Neutral citation: [2022] KEELC 167 (KLR)

Republic of Kenya

In the Environment and Land Court at Thika

Miscellaneous Application E038 of 2021

BM Eboso, J

May 16, 2022

Between

Republic

Applicant

and

Rent Restriction Tribunal

Respondent

and

Commodity World Limited

Exparte

and

Silvia Kerubo Onsoti

Interested Party

Goshen Real Estate Limited

Interested Party

Austin, Allan & Anita Limited

Interested Party

Regent Auctioneers

Interested Party

Judgment

1. Through a motion dated 6/10/2021,the exparte applicant, Commodity World Limited, seeks the following judicial review orders:i.An order of certiorarito remove into this court and quash the entire proceedings that are pending as well as all orders and directions that have been issued by the Rent Restriction Tribunal in Nairobi Rent Restrictions Tribunal Case No. E533 of 2021. ii.An order of prohibition from further hearing and making determinations in Nairobi Rent Restrictions Tribunal Case No. E533 of 2021. iii.An order of prohibition directed at the respondent prohibiting it, whether by itself, its agents and/or its servants or otherwise, howsoever, from adjudicating Nairobi Rent Restriction Tribunal CaseNo. E533 of 2021.

2. The motion was supported by a statutory statement dated 1/10/2021 and a verifying affidavit sworn by Lucy W Kiarie on 30/9/2021. It was canvassed through written submissions dated 2/12/2021.

3. The case of the exparteapplicant is that it acquired ownership of land parcel numbers Kiamba/Ruaka/2016 and 2131 together with the developments thereon through registration in August 2021. The said parcels have residential apartments on them. At the time of acquiring the properties, Sylvia Kerubo Onsoti [the 1st Interested Party] was a tenant in one of the apartments, paying a monthly rent of Kshs 28,000. Vide a letter dated 31/8/2021, its property manager, M/s Austin Allan and Anita Limited, notified all tenants about the change of ownership and gave them the Bank Account and Mpesa details through which rent was to be paid henceforth.

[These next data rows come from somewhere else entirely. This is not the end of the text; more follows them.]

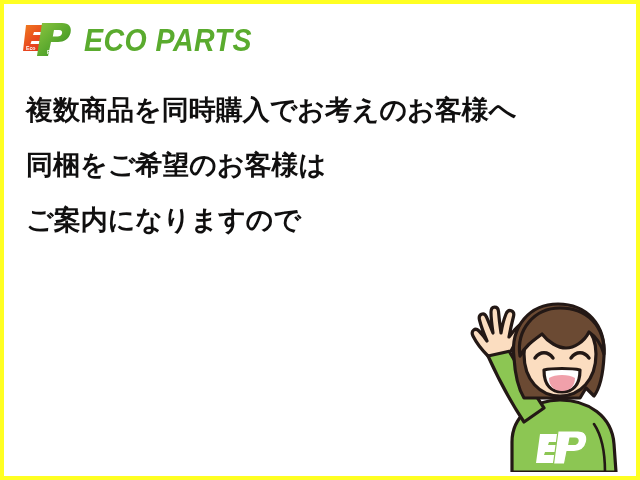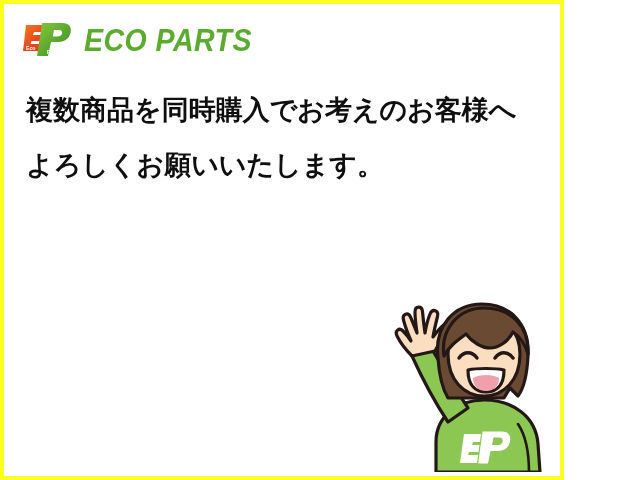--- a/index.html
+++ b/index.html
@@ -6,21 +6,21 @@
   html, body {
     margin: 0;
     padding: 0;
     background: #ffffff;
   }
   body {
     font-family: "Liberation Sans", "DejaVu Sans", sans-serif;
   }
   #banner {
     position: relative;
-    width: 564px;
+    width: 640px;
     height: 480px;
     box-sizing: border-box;
     background: #ffffff;
     border: 4px solid #ffff22;
     overflow: hidden;
   }
 
   
   #brand-header {
     position: absolute;
@@ -116,21 +116,22 @@
         <text x="4" y="31" font-family="Liberation Sans, sans-serif" font-size="5.2" font-weight="700" fill="#ffffff">Eco</text>
         <text x="25" y="35" font-family="Liberation Sans, sans-serif" font-size="5.2" font-weight="700" fill="#ffffff">Parts</text>
       </svg>
     </div>
 
     <div id="brand-wordmark">ECO PARTS</div>
   </div>
 
   <div id="message-block">
     <div class="message-line">複数商品を同時購入でお考えのお客様へ</div>
-    <div class="message-line">よろしくお願いいたします。</div>
+    <div class="message-line">同梱をご希望のお客様は</div>
+    <div class="message-line">ご案内になりますので</div>
   </div>
 
   <div id="mascot-illustration">
     <svg viewBox="0 0 178 180" xmlns="http://www.w3.org/2000/svg" aria-hidden="true">
       <g stroke="#231815" stroke-width="3.2" stroke-linejoin="round" stroke-linecap="round">
 
         <g>
           <path d="M58 180 L58 150 C58 124 80 108 106 108 C134 108 158 124 160 152 L162 180 Z" fill="#8cc653"></path>
         </g>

4. The exparte applicant contends that the 1st interested party failed to pay rent for the month of September 2021 and initiated proceedings in the Rent Restriction Tribunal seeking orders barring the exparte applicant against levying distress for rent. On or about 15/9/2021, the Tribunal granted the 1st interested party exparte orders barring the exparte applicant against levying distress for rent.

5. Theexparte applicant is aggrieved by the decision of the Tribunal and challenges it on three grounds: (i) that the Tribunal lacks jurisdiction to entertain the dispute because the monthly rent is Kshs 28,000; (ii) that the Tribunal made the decision without according the exparte applicant a hearing; and (iii) that the Tribunal committed fundamental procedural irregularities in admitting the case and issuing exparte orders.

6. Through written submissions filed by the firm of Kiragu Wathuta & Company Advocates, the exparteapplicant argues that Section 2 of the Rent Restriction Act provides for the jurisdiction of the Tribunal and grants jurisdiction to the Tribunal in tenancy disputes where the standard rent does not exceed Kshs 2,500 per month. The exparteapplicant argues that because the 1st interested party’s monthly rent is Kshs 28,000, the tenancy dispute falls outside the jurisdiction of the Tribunal. Relying on the decision in Phoenix of EA Assurance Limited v S M Thiga t/a Newspaper Service[2019] eKLR, the exparte applicant urges the court to find that the Tribunal failed to act procedurally because it ought to have first established whether or not it had jurisdiction before it granted the exparte orders which it issued.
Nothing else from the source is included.